Earlier this year, I re-qualified my L1, as is required every 5 years to stay current.  I must have slipped through the net, as I somehow made it almost 7 years before the call up....

Anyway, I was reminded of something I picked up at the very first course, way back in 2008.

When coaching and cueing someone through a movement, and they are improving, you should praise them.  But it can be tempting to give too much praise, eg "that was perfect!!"

Of course, nothing is ever perfect.  And it's highly unlikely that this particular athlete has even come close to perfection at this early stage in their training.

What is encouraged instead, is to say, "that's better!"

A positive reinforcement, but also being quite clear, that there is room for better still.  And better again.  And again.  We should never be satisfied with our movement.

Not to the point where we are endlessly hard on ourselves, always disappointed with our efforts.  No, let's celebrate our improvements (just check out the December Brag Board for amazing evidence of that.....), but then reset our sights on the next goal.

Now this brings me back to perfect movement.

It may be impossible to ever truly attain, but why not chase it?

If you have ever been on the receiving end of a stern talk from Coach Krista about your lapse in good form, she has likely said to you that you should always be striving for perfect movement.  I think too many of you hear that and automatically dismiss it as an impossible goal..... (after all, she is the maestra of positivity 

But if you watch her lifting a heavy barbell, you might be persuaded otherwise.  Look around the gym next time you're training, and see the people who are chasing the next kilo on the bar, or 5 seconds off the clock, versus those who are striving to move better than the last time they trained.
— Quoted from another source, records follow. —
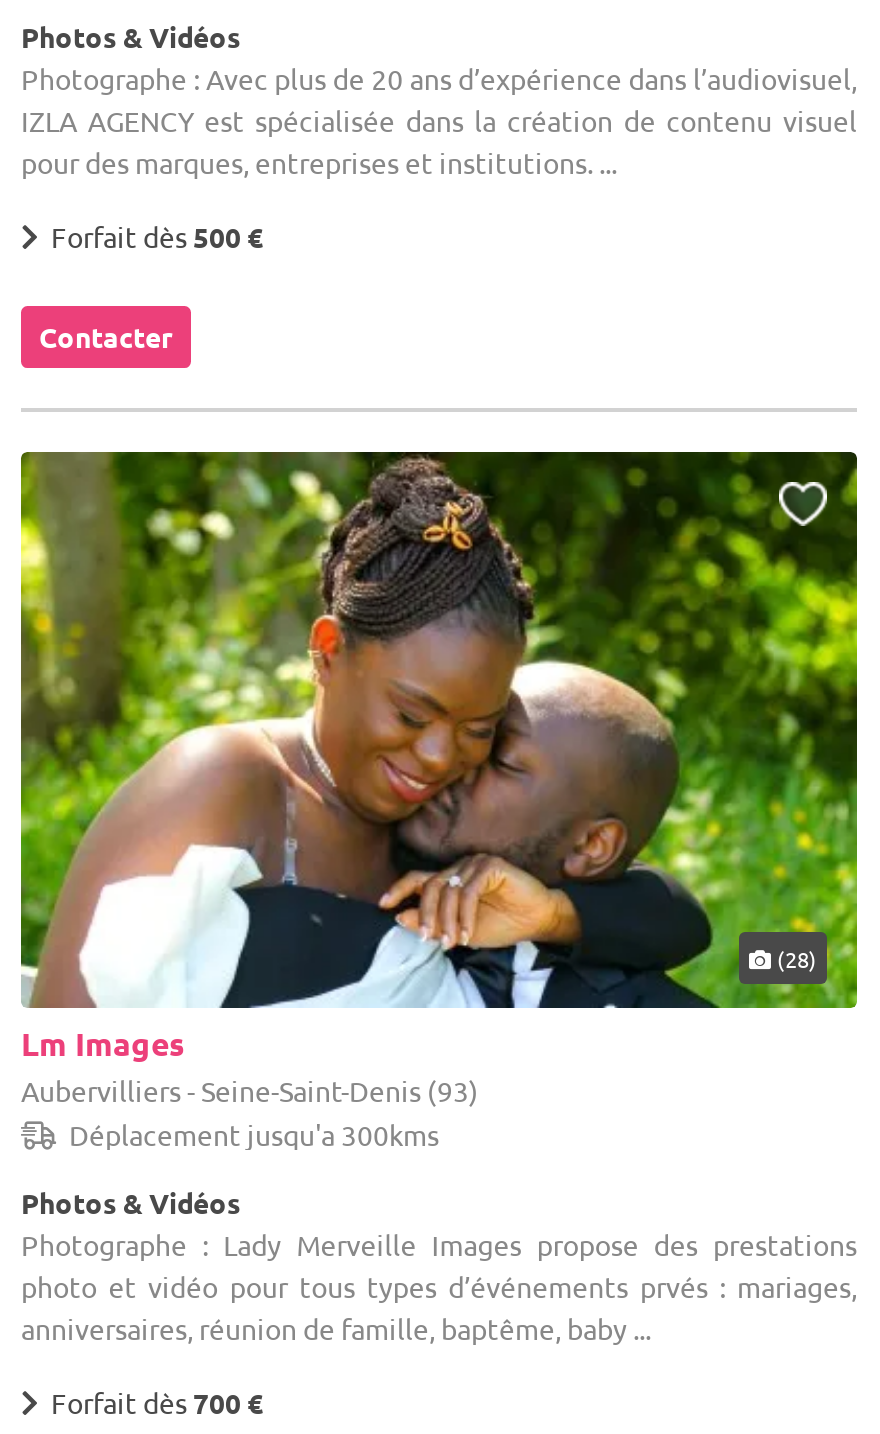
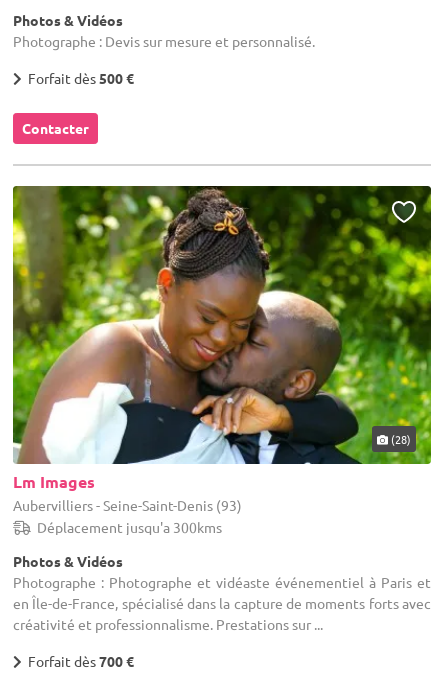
- Photographe : Avec plus de 20 ans d’expérience dans l’audiovisuel,
- IZLA AGENCY est spécialisée dans la création de contenu visuel
- pour des marques, entreprises et institutions. ...
+ Photographe : Devis sur mesure et personnalisé.

- Photographe : Lady Merveille Images propose des prestations
- photo et vidéo pour tous types d’événements prvés : mariages,
- anniversaires, réunion de famille, baptême, baby ...
+ Photographe : Photographe et vidéaste événementiel à Paris et
+ en Île-de-France, spécialisé dans la capture de moments forts avec
+ créativité et professionnalisme. Prestations sur ...
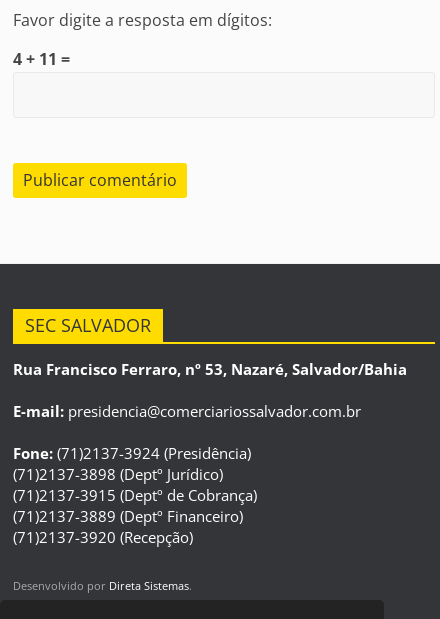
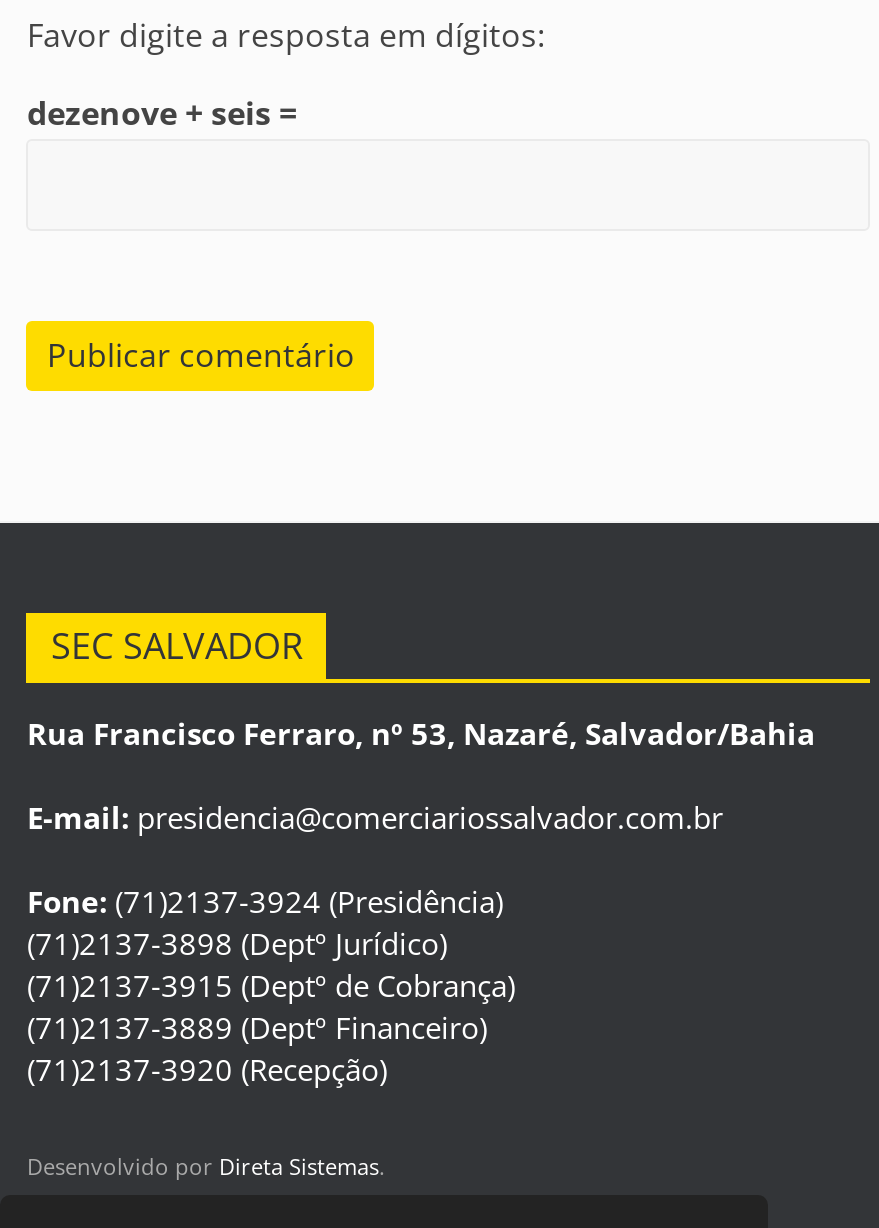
- 4 + 11 =
+ dezenove + seis =
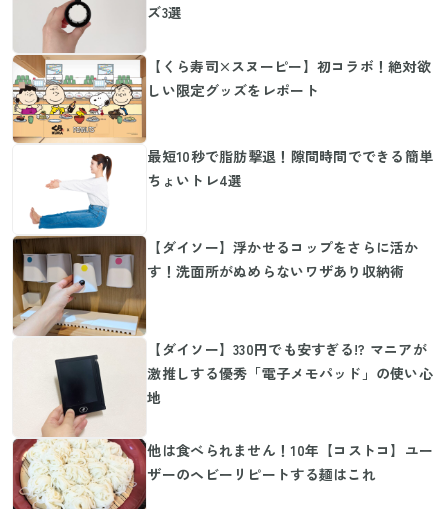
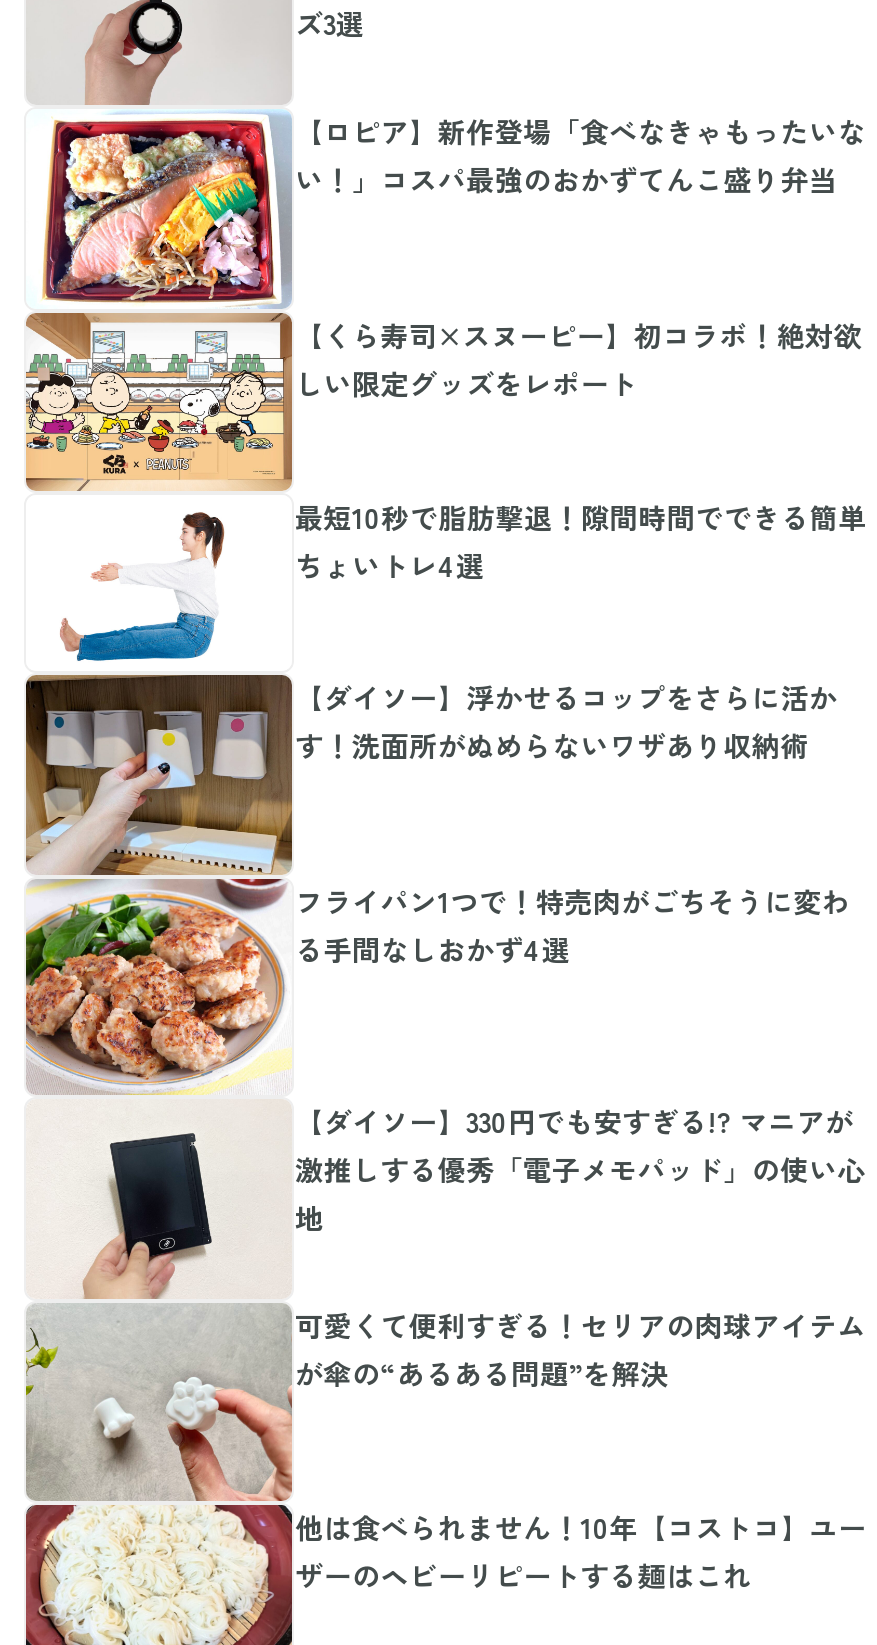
+ [image]
+ 【ロピア】新作登場「食べなきゃもったいな
+ い！」コスパ最強のおかずてんこ盛り弁当

+ [image]
+ フライパン1つで！特売肉がごちそうに変わ
+ る手間なしおかず4選

+ [image]
+ 可愛くて便利すぎる！セリアの肉球アイテム
+ が傘の“あるある問題”を解決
Of course, nothing is ever perfect.

But that shouldn't stop you from trying for 'better'


Short week this week and next, don't forget our holiday hours.... be sure to pick a handful of 'fun' looking travel workouts from the tab on our community page if you're itching to do something over the holidays.  A hard run on the beach, or tabata pushups, situps and squats is as complicated as you need to make it, don't go planning anything elaborate, and make sure you take some rest days.  The idea is to REST and RECHARGE.  I want to see you chomping at the bit to get back to training in the new year.